Posted by Scott Wilson

Class Action
By Scott Wilson
“Good morning, Jessica,” the temp placement officer said in a chirpy voice. “How are you?”
“Fantastic thanks, Patricia.”
“I have an assignment that I think you are perfect for. It's a data entry role with the Department of Health.”
“That sounds great. I worked there a few years back and really loved the place.”
“Cool. Can you start tomorrow?”
“Sure.”
“Okay then. Go to level seven, one hundred Queen Street and ask for Jason McIntyre. The assignment is for two months and you’ll use Oracle for the data entry. I see that you have extensive use of this software already.”
“Yes, I actually learned it there last time I worked with them.”
“Okay, good luck. I’ll ring you at the end of the day to see how you went.”
“Thanks.”
Jess rang the hairdresser and made an appointment for later that day. She liked making a good first impression and felt confident when she had a fresh, crisp haircut.
* * * *
“Good morning, I’m Jessica Norbitt,” Jess said to the receptionist. “I am here work for Mr. McIntyre.”
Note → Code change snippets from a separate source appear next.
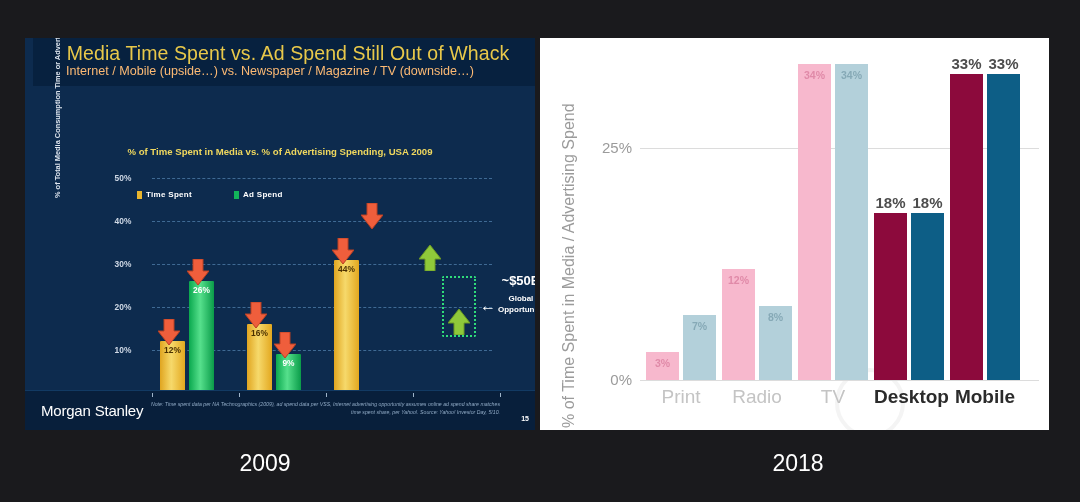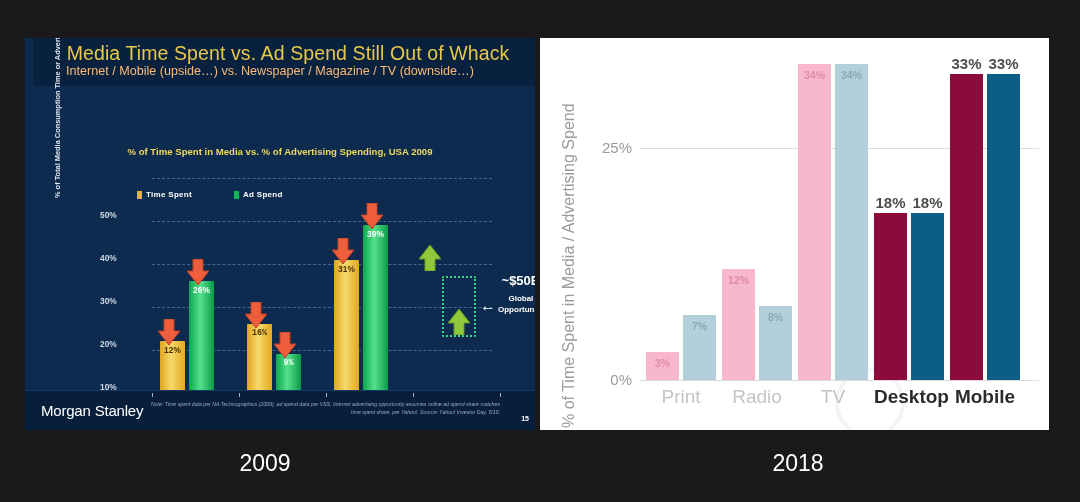"50%" .ms-ytick { margin-top: 37px -> none; text-align: left -> center }
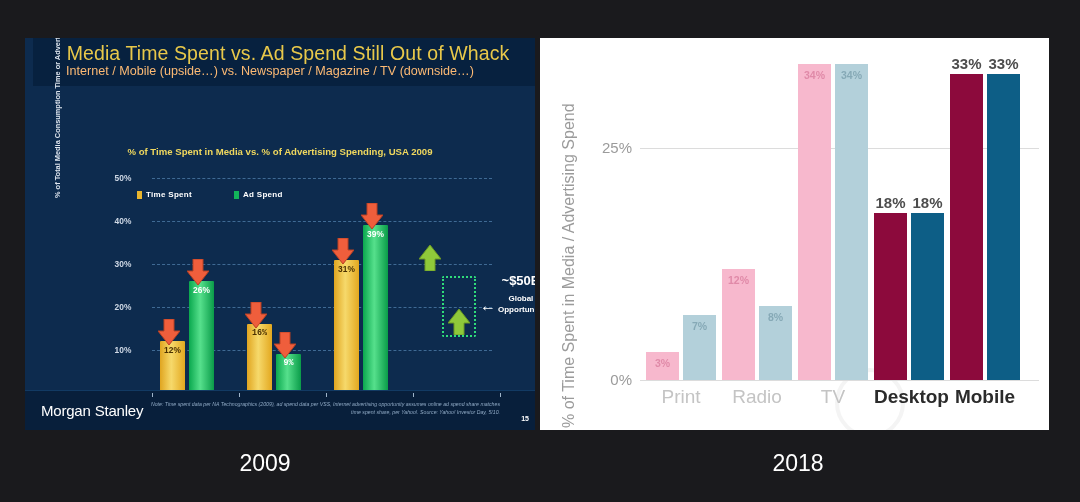"39%" div.ms-bar { html: <div> <div>39%</div> </div> -> none }
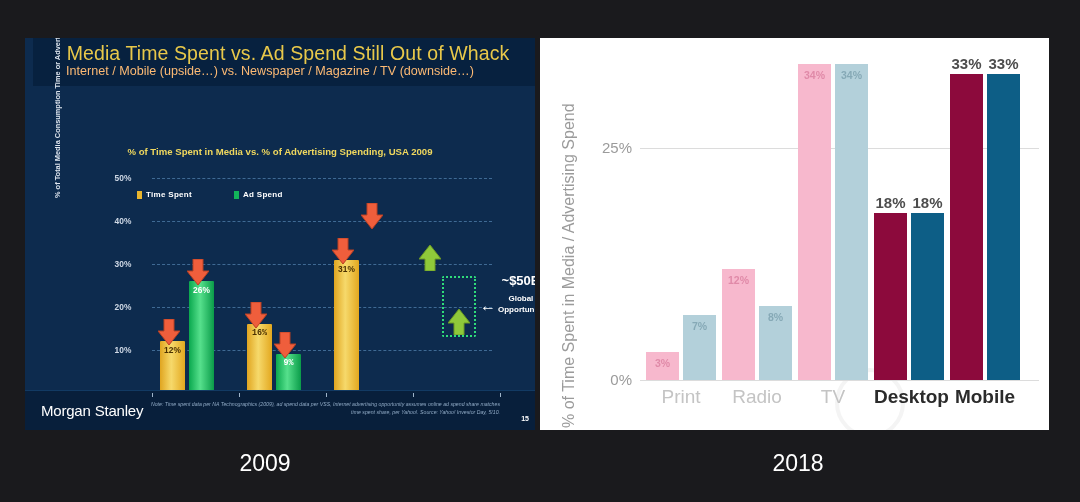"31%" div.ms-bar-label { text: 31% -> 44% }
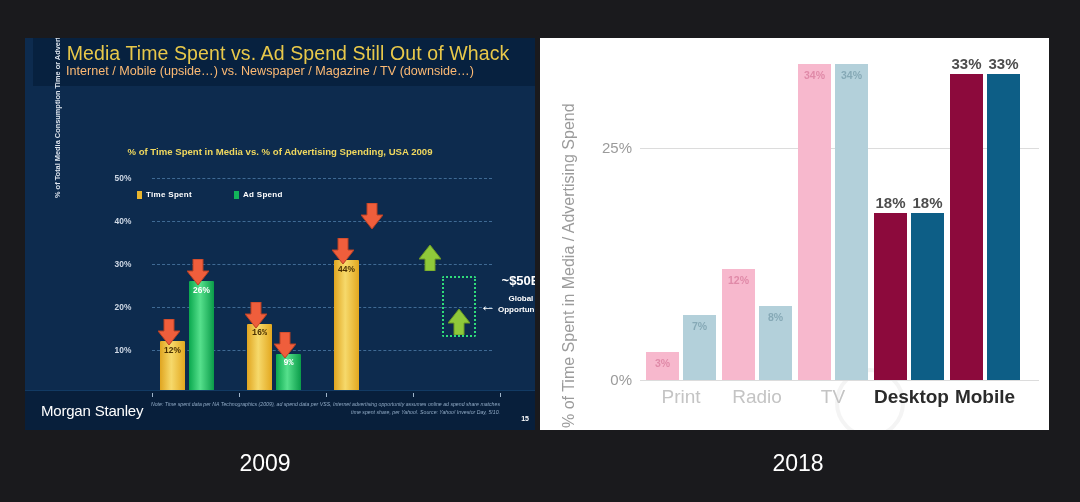"16%" div.ms-group { font-family: Liberation Mono, monospace -> none }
After waiting a few minutes, a tall and slender businessman with red hair in a ponytail, dressed in khaki trousers and a checkered Country Road shirt walked into the foyer talking on his mobile phone. The receptionist pointed to Jess and he waved at her to follow back through the door he came through. She followed him through the door, to the lift lobby and up to the seventh floor. The workplace looked worse for wear since Jess last worked there. The paint looked faded, carpet worn and even the atmosphere seemed somehow, stale. Jess did not see any familiar faces working in the cubicles, nor recognize any names on the directory.
Jason flipped his phone shut, turned to face Jess and finally addressed her.
“My name is Jason, I run this section. The agency said you worked here a few years ago.”
“Hi, Jason,” Jess said, taken back by how cold this guy appeared to be. “Yes, I worked her when David was the manager...”
“Yes, well things have changes a lot since then,” Jason, said abruptly. “We’ve weeded out the dead wood and I run a tight ship.”
Jess did not reply, too shocked by this middle-aged wannabe’s attitude.
“You’ll start at nine, half hour for lunch at twelve and finish at five. No mobile phones in the office, if it’s a business call, and then it’ll come through the switchboard,” Jason said.
He slowly stood up and walked towards the office door, motioning for Jess to follow. “Right, let’s get you set up at your workstation.”
Jess followed him though the door, down the hall and into an overcrowded, open plan office, filled with plain light blue cubicles. There was no sign of any personal effects, like photos or kids drawings, everything looked cold and sterile, like a hospital ward.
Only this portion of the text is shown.